CNN-Transformer Rectified Collaborative Learning for Medical Image Segmentation
Lanhu Wu, Miao Zhang, Yongri Piao, Zhenyan Yao, Weibing Sun, Feng Tian, Huchuan Lu
TL;DR
This work tackles the mislocalization of CNN-based MIS and the coarse boundaries of Transformer-based MIS by enabling bi-directional knowledge transfer between CNN and Transformer models. It introduces Rectified Logit-wise Collaborative Learning (RLCL) to adaptively rectify wrong regions in soft labels using a ground-truth guided Adaptive Rectification Module (ARM) and Class-aware Feature-wise Collaborative Learning (CFCL) to align class-aware feature representations via a Category Perception Module (CPM). The framework optimizes segmentation jointly with logit- and feature-space distillation, using an overall loss that combines ${\mathcal{L}}_{seg}$, ${\mathcal{L}}_{rlcl}$, and ${\mathcal{L}}_{cfcl}$ terms, with dynamic weights $\lambda$ computed from alignment, similarity, and certainty factors $({\lambda}^a,{\lambda}^s,{\lambda}^c)$. Experiments on Synapse, ACDC, and Kvasir-SEG show CTRCL achieves new state-of-the-art results across multiple backbones, with notable improvements in DSC/JAC and reductions in HSD/MAE, and ablation studies confirm the benefits of both RLCL and CFCL and their robustness across architectures.
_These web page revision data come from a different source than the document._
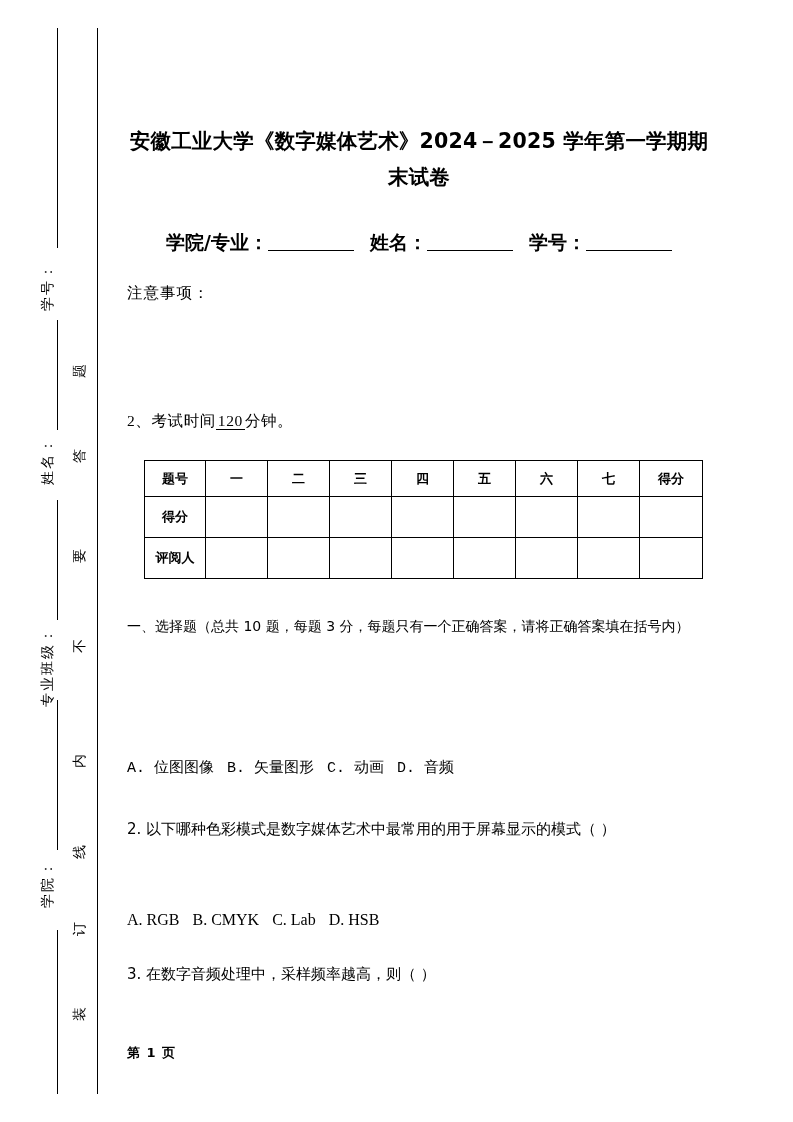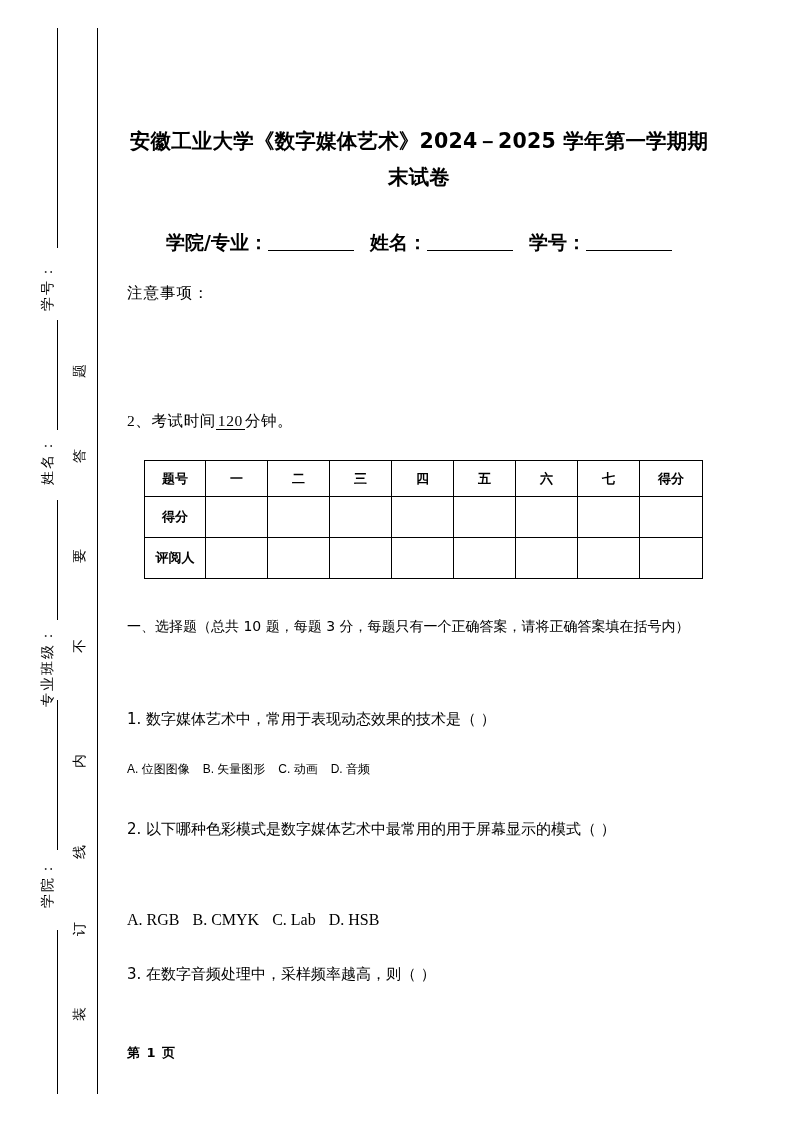"1. 数字媒体艺术中，常用于表现动态效果的技术是（ ）" div.q-stem { html: <div>1. 数字媒体艺术中，常用于表现动态效果的技术是（ ）</div> -> none }
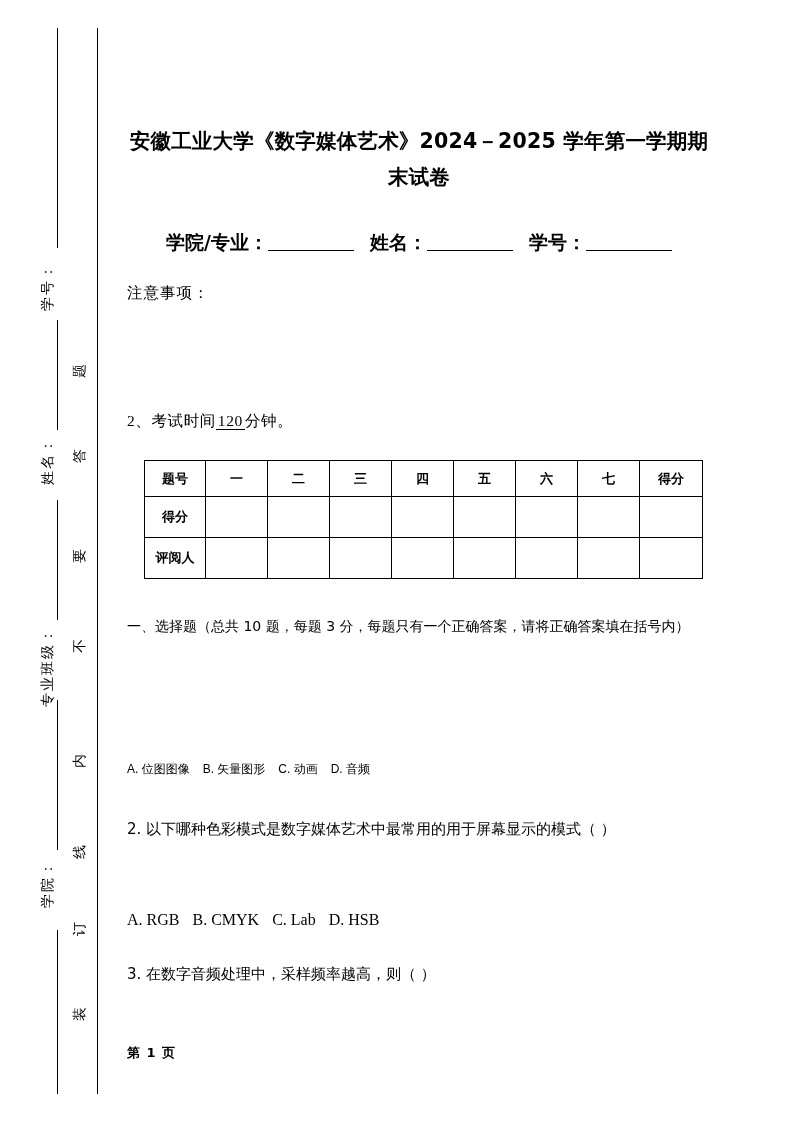"A. 位图图像 B. 矢量图形 C." .q-opts.sans { font-family: Liberation Sans, sans-serif -> Liberation Mono, monospace; font-size: 12px -> 15px }
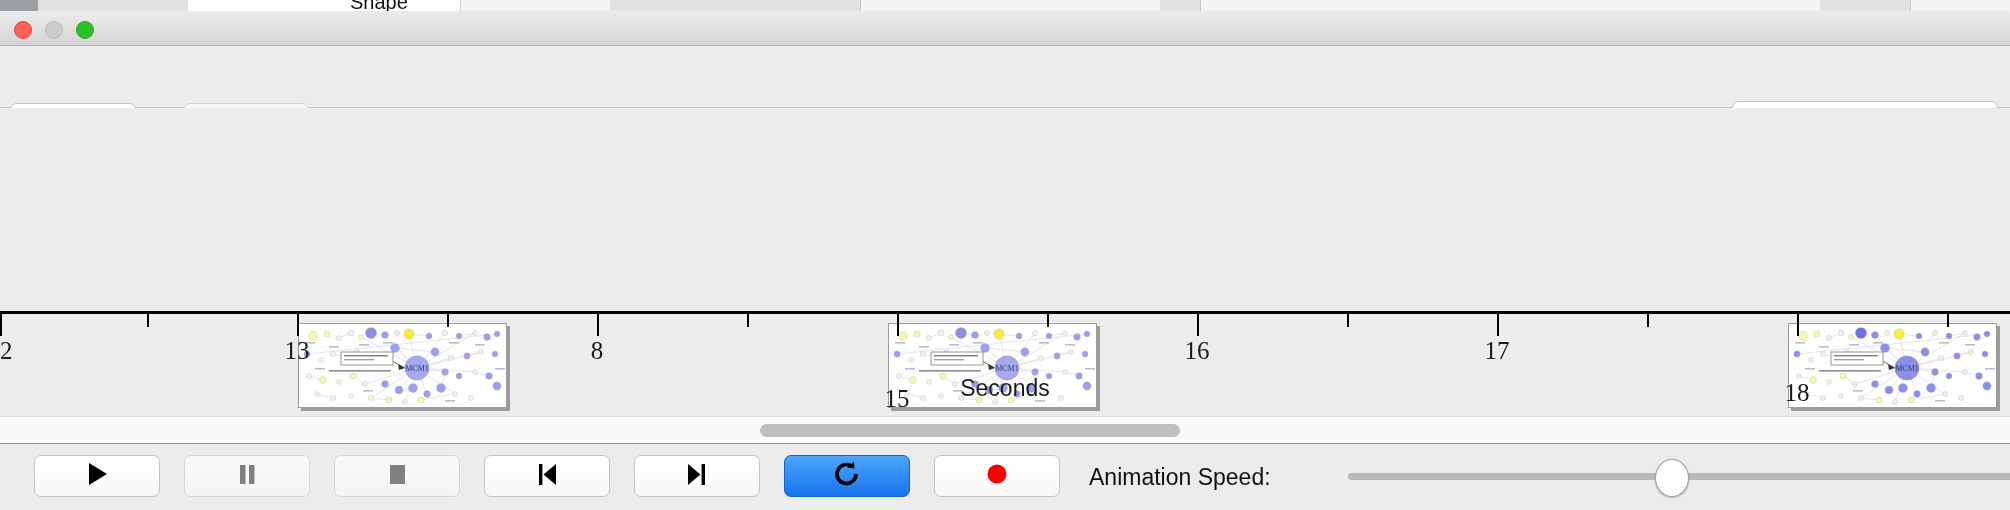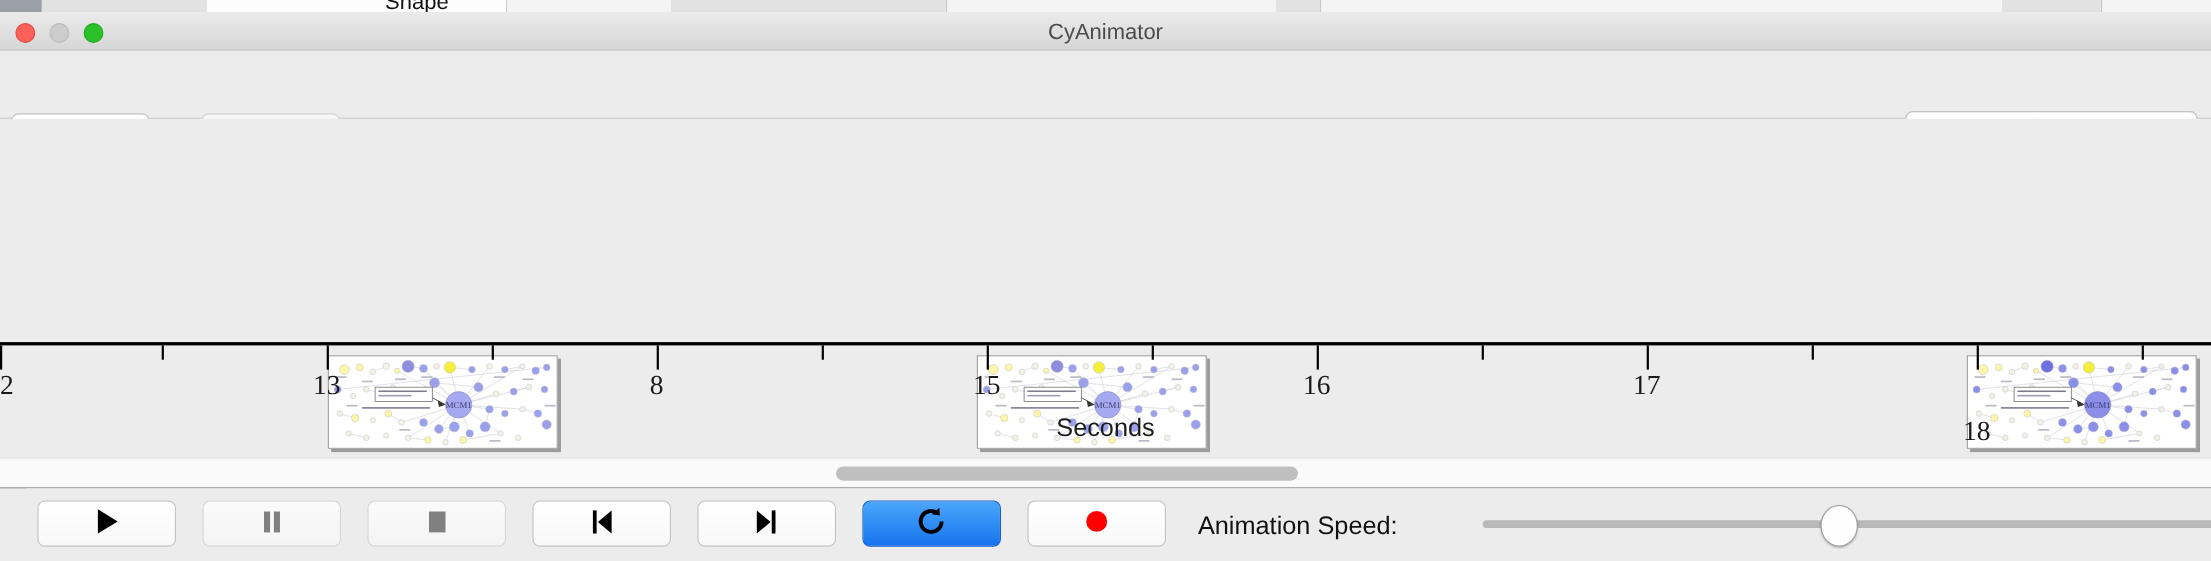"CyAnimator" div.title-text { html: <div>CyAnimator</div> -> none }
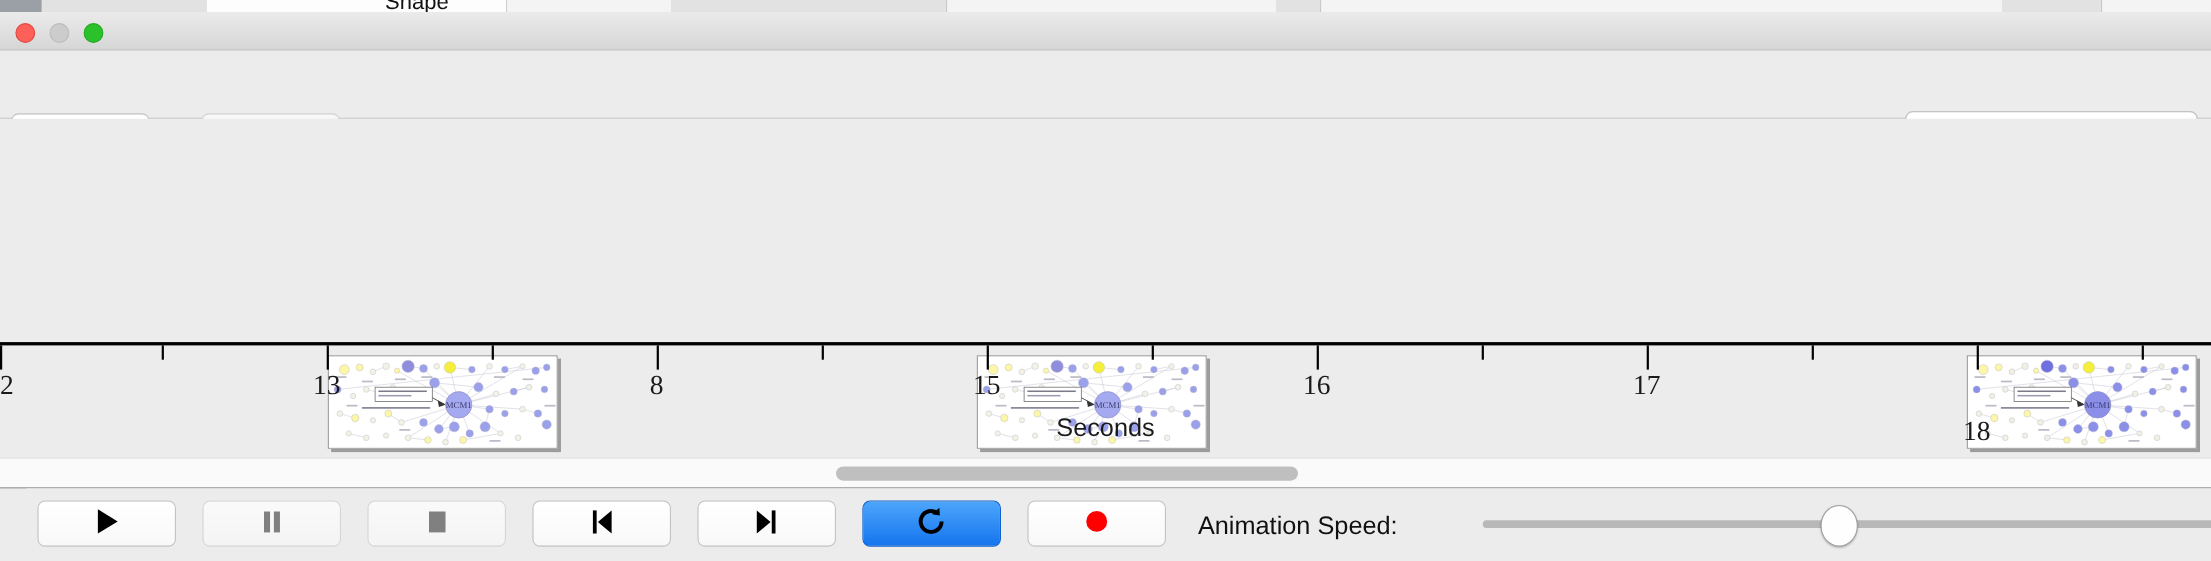"15" div.tick-label { margin-top: none -> 48px }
The method’s generalization to diverse student pairs, offline KD, and existing MIS models suggests strong practical impact for improving medical image segmentation without prohibitive parameter growth.
Abstract
Automatic and precise medical image segmentation (MIS) is of vital importance for clinical diagnosis and analysis. Current MIS methods mainly rely on the convolutional neural network (CNN) or self-attention mechanism (Transformer) for feature modeling. However, CNN-based methods suffer from the inaccurate localization owing to the limited global dependency while Transformer-based methods always present the coarse boundary for the lack of local emphasis. Although some CNN-Transformer hybrid methods are designed to synthesize the complementary local and global information for better performance, the combination of CNN and Transformer introduces numerous parameters and increases the computation cost. To this end, this paper proposes a CNN-Transformer rectified collaborative learning (CTRCL) framework to learn stronger CNN-based and Transformer-based models for MIS tasks via the bi-directional knowledge transfer between them. Specifically, we propose a rectified logit-wise collaborative learning (RLCL) strategy which introduces the ground truth to adaptively select and rectify the wrong regions in student soft labels for accurate knowledge transfer in the logit space. We also propose a class-aware feature-wise collaborative learning (CFCL) strategy to achieve effective knowledge transfer between CNN-based and Transformer-based models in the feature space by granting their intermediate features the similar capability of category perception. Extensive experiments on three popular MIS benchmarks demonstrate that our CTRCL outperforms most state-of-the-art collaborative learning methods under different evaluation metrics.